[Work request] From the line below that contains "Virtual boundary syntax signals" to the line that contains "Nokia | VITEC", repeat every line exactly, both ends included, and nothing else.

[Data in this exercise]
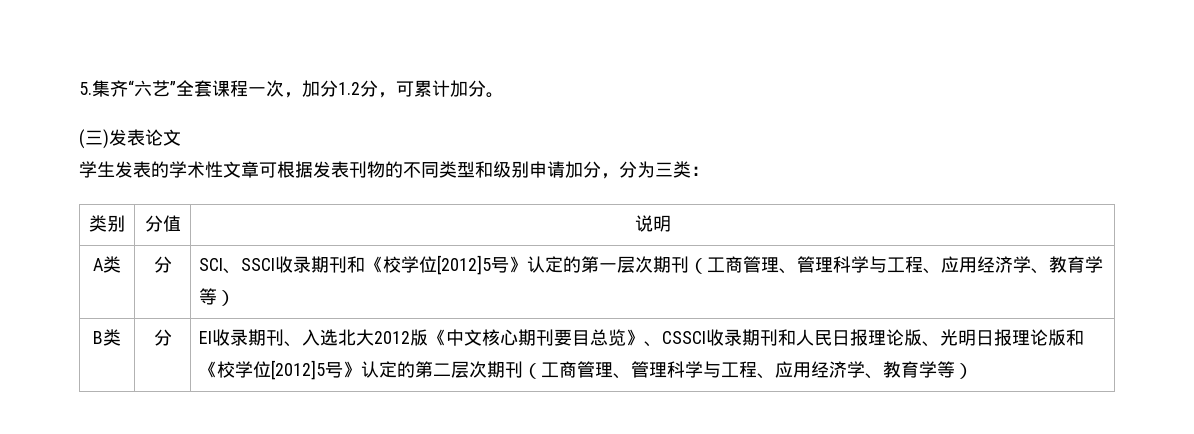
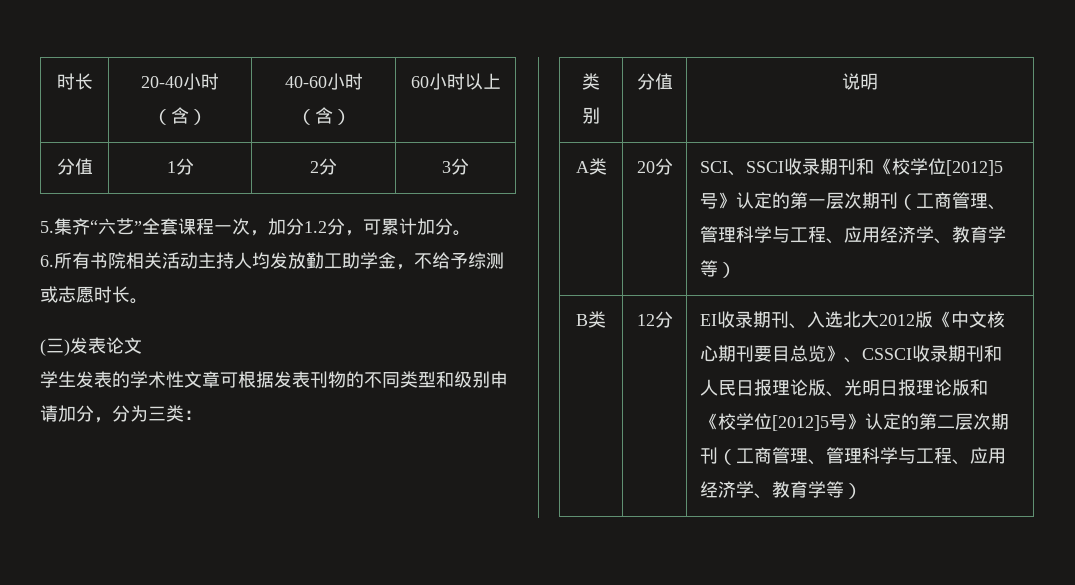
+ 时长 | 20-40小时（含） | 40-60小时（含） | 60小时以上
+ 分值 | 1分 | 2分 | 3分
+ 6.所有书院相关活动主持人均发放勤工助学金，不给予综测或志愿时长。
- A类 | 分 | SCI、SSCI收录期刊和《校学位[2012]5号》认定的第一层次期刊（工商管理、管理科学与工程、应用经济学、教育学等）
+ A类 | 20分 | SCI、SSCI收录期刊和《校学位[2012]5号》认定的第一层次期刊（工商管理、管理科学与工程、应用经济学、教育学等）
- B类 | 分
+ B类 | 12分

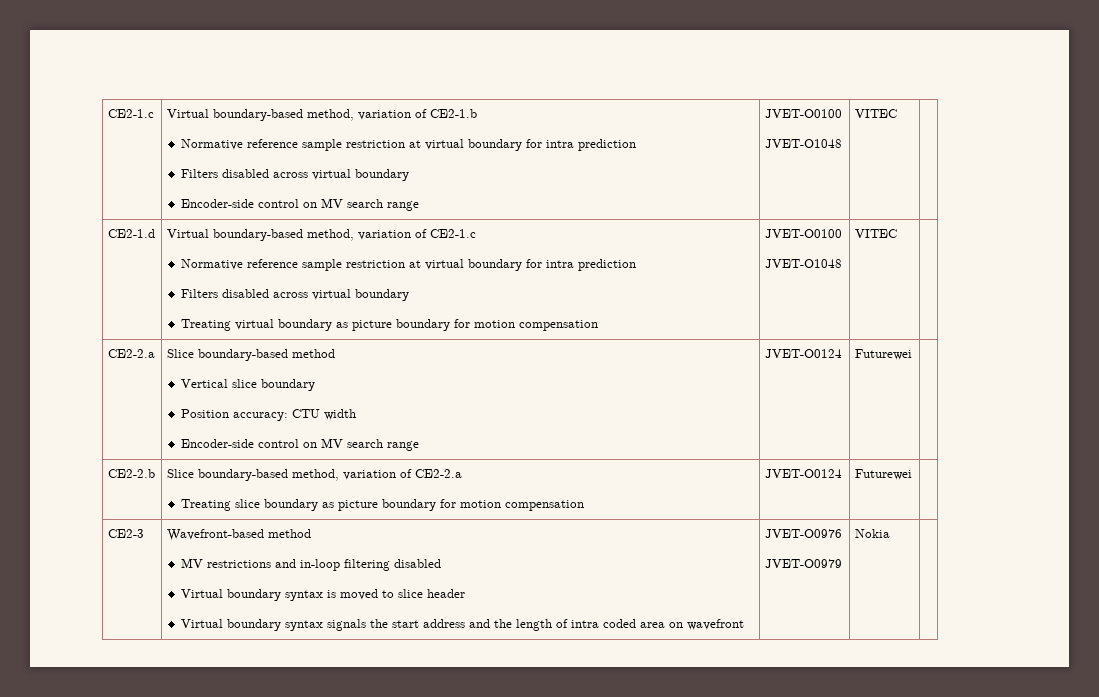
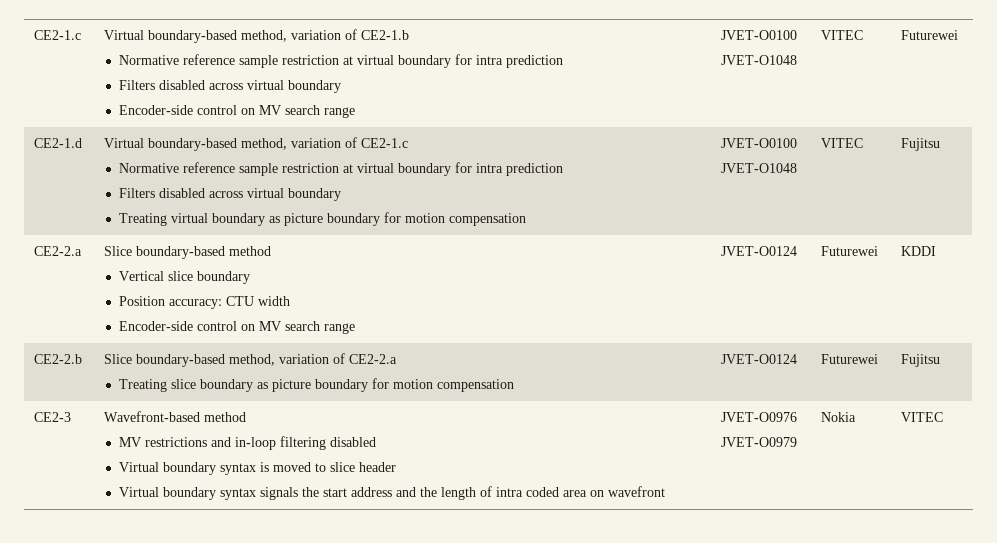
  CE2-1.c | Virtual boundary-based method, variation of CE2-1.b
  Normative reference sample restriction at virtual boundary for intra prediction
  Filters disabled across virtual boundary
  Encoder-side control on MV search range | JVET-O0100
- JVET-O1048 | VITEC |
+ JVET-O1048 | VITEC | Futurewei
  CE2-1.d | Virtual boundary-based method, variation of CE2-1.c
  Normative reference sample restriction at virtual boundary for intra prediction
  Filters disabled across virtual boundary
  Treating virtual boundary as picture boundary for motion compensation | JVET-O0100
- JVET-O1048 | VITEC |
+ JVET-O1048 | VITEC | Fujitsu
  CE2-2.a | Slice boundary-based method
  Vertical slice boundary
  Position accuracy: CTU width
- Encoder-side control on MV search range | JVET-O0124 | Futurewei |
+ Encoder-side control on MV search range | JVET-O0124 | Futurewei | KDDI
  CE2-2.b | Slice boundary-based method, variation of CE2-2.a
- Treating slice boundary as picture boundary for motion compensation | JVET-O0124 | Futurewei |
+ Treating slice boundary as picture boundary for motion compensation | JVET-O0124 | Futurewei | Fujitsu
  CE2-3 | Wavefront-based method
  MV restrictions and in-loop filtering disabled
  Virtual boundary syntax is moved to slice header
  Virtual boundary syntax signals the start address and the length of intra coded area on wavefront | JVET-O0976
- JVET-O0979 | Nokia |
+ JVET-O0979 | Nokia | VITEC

--

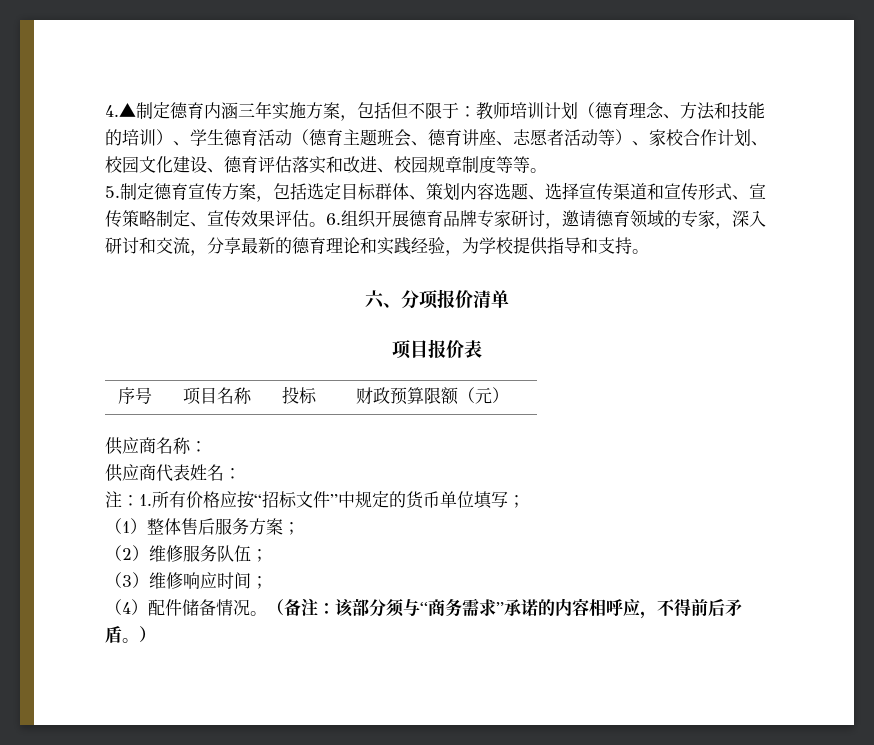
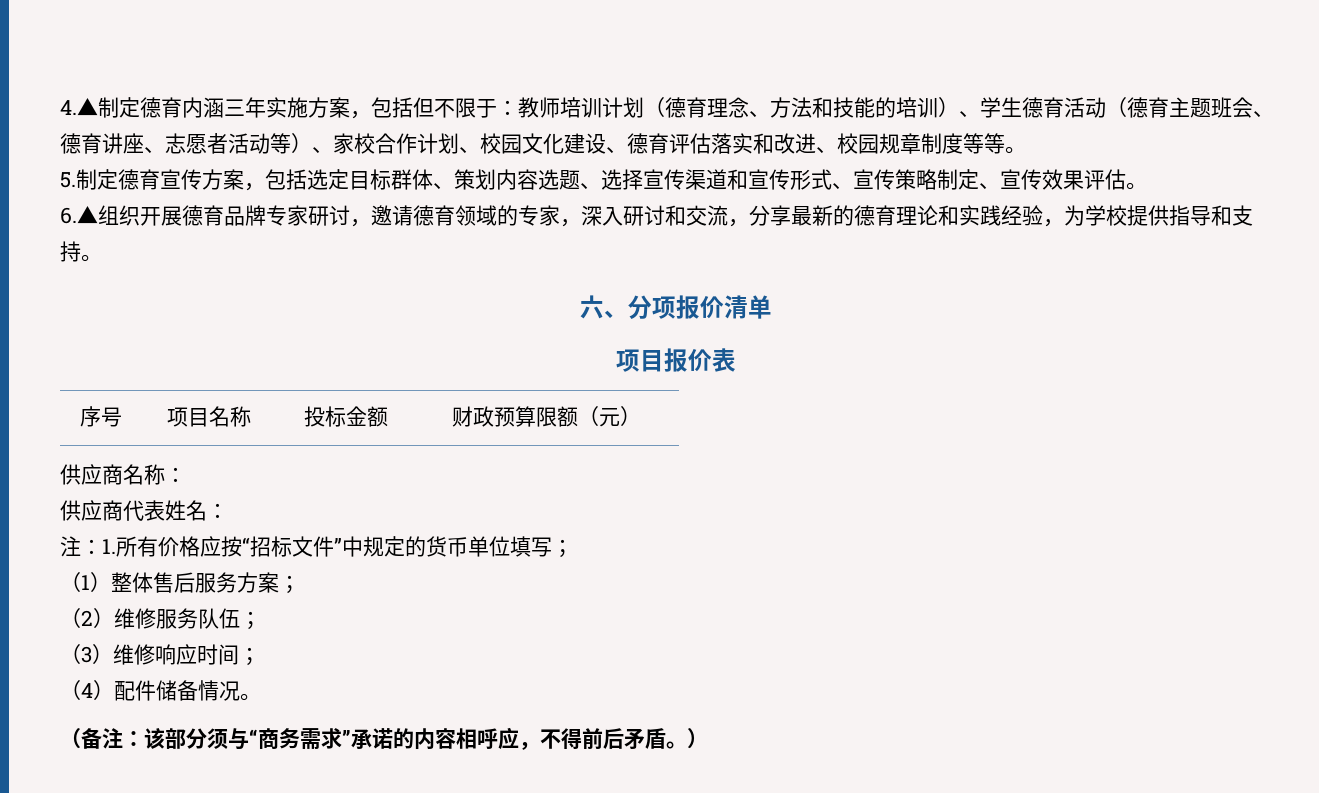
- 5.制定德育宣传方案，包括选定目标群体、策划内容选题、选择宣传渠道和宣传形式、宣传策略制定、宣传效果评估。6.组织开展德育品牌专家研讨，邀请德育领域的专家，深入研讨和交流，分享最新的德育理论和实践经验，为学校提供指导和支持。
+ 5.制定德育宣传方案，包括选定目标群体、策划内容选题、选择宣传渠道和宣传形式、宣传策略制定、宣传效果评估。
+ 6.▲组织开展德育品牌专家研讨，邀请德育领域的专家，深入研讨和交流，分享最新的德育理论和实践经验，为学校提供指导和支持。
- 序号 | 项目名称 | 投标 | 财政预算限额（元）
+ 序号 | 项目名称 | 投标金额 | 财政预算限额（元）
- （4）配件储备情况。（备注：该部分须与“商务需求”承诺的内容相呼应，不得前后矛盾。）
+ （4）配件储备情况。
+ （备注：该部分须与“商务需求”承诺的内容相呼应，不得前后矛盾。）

==

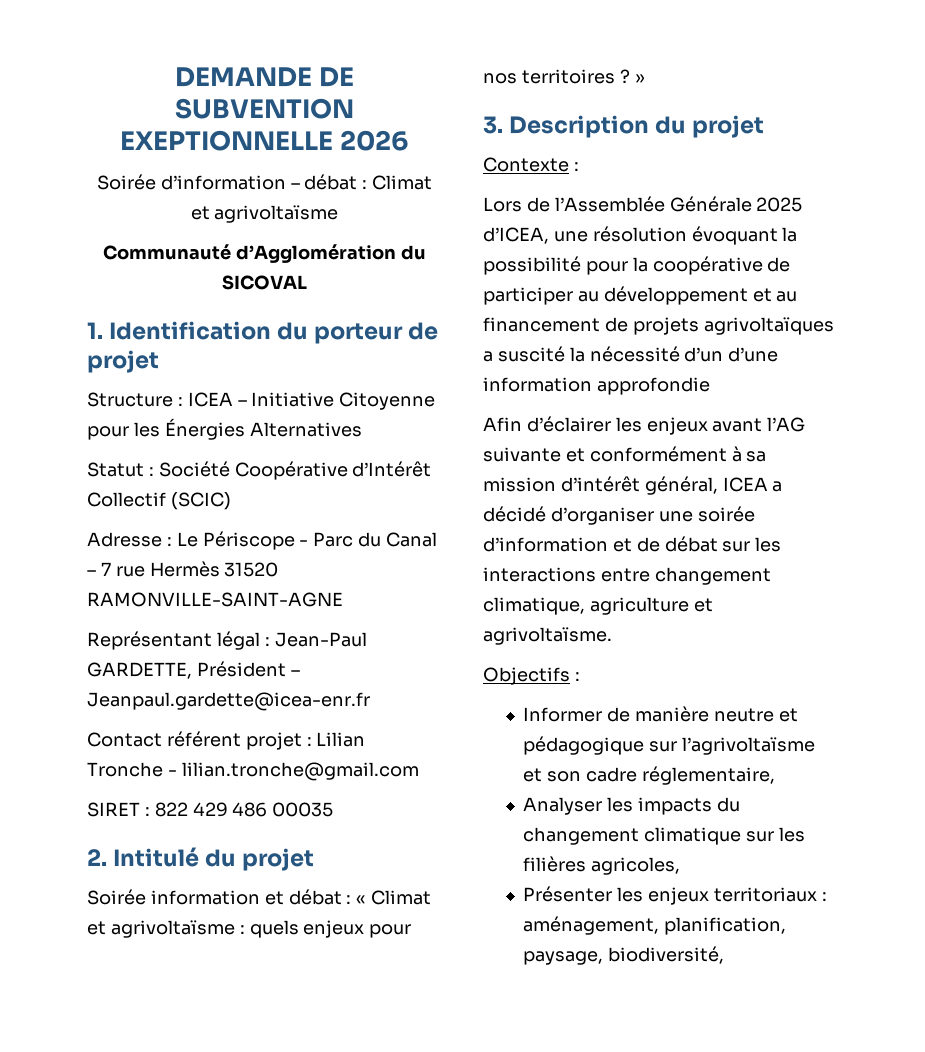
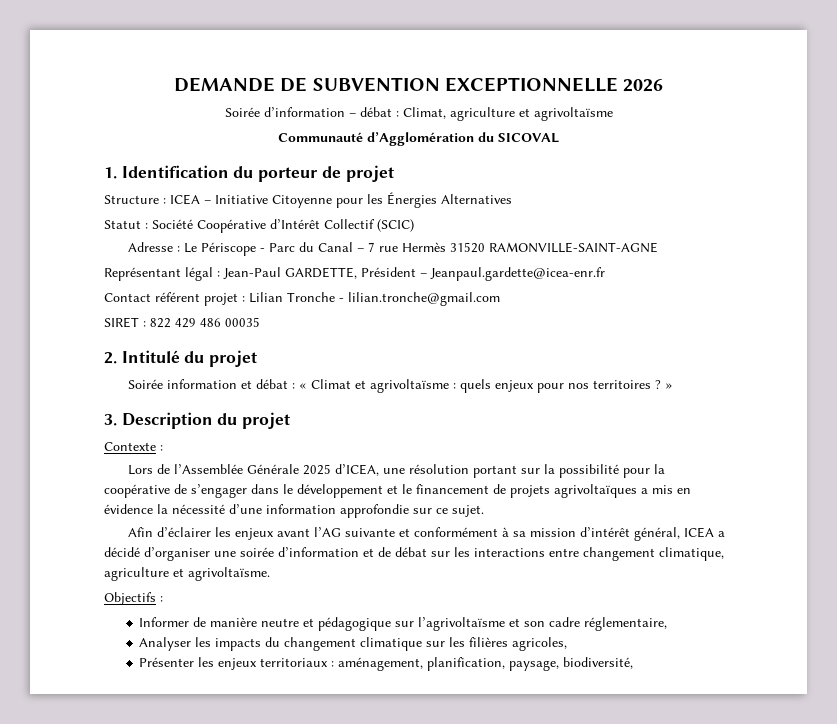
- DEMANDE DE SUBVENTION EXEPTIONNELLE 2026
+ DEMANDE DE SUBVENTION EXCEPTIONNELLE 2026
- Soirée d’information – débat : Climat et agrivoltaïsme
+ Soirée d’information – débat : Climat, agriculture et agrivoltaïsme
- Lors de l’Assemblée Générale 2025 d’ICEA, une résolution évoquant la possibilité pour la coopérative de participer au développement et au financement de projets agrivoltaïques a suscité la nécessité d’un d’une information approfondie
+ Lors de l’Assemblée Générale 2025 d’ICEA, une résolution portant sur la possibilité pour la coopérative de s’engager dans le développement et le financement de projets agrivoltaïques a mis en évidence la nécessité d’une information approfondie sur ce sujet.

[Exercise result]
  Virtual boundary syntax signals the start address and the length of intra coded area on wavefront | JVET-O0976
- JVET-O0979 | Nokia |
+ JVET-O0979 | Nokia | VITEC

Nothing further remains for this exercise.